▶ [Work request] Apart from the pictures, every entry must be retyped exactly.

== Study material

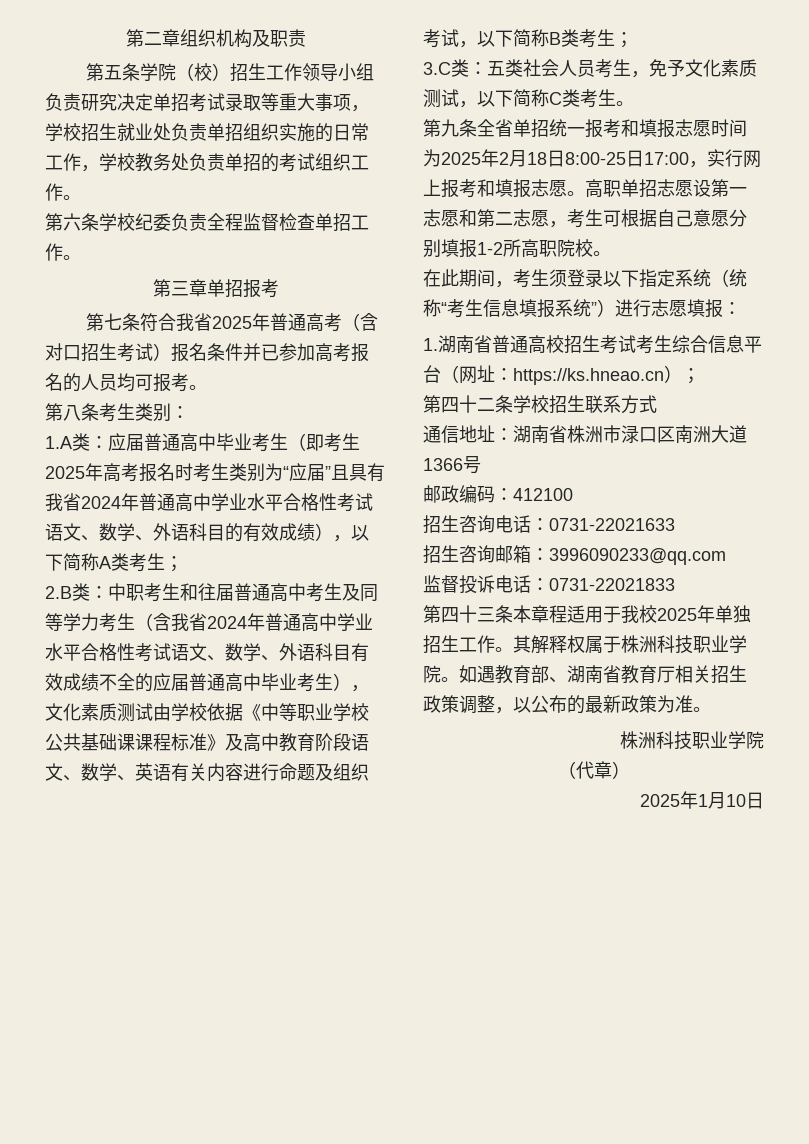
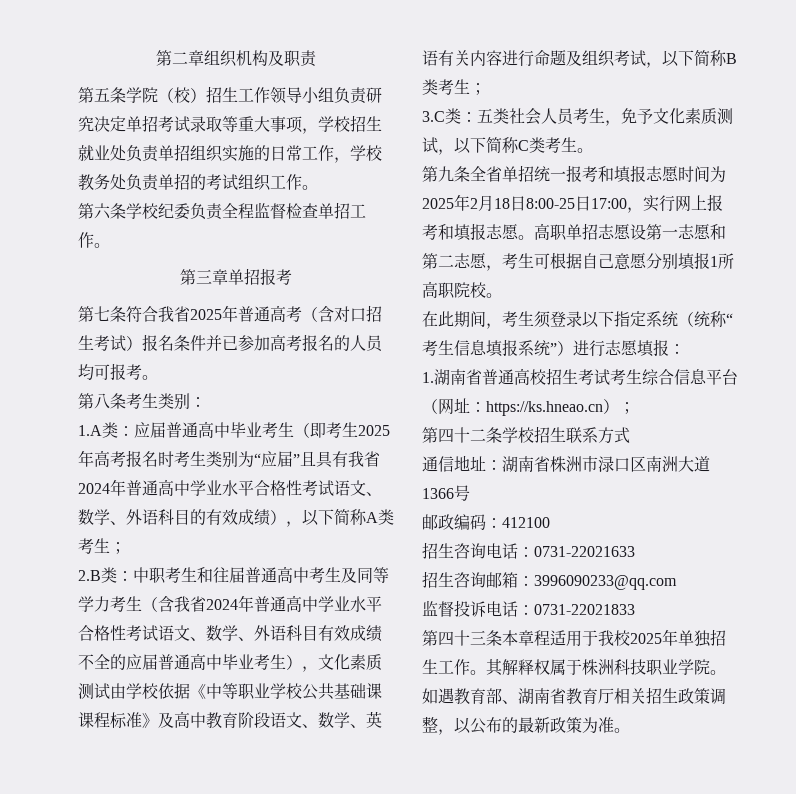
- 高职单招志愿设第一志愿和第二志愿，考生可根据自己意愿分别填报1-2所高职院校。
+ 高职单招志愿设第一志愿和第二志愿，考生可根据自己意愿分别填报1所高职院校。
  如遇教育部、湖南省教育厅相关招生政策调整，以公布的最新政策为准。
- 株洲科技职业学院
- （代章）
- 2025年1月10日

====

▶ [Response to the exercise]
- 高职单招志愿设第一志愿和第二志愿，考生可根据自己意愿分别填报1-2所高职院校。
+ 高职单招志愿设第一志愿和第二志愿，考生可根据自己意愿分别填报1所高职院校。
  如遇教育部、湖南省教育厅相关招生政策调整，以公布的最新政策为准。
- 株洲科技职业学院
- （代章）
- 2025年1月10日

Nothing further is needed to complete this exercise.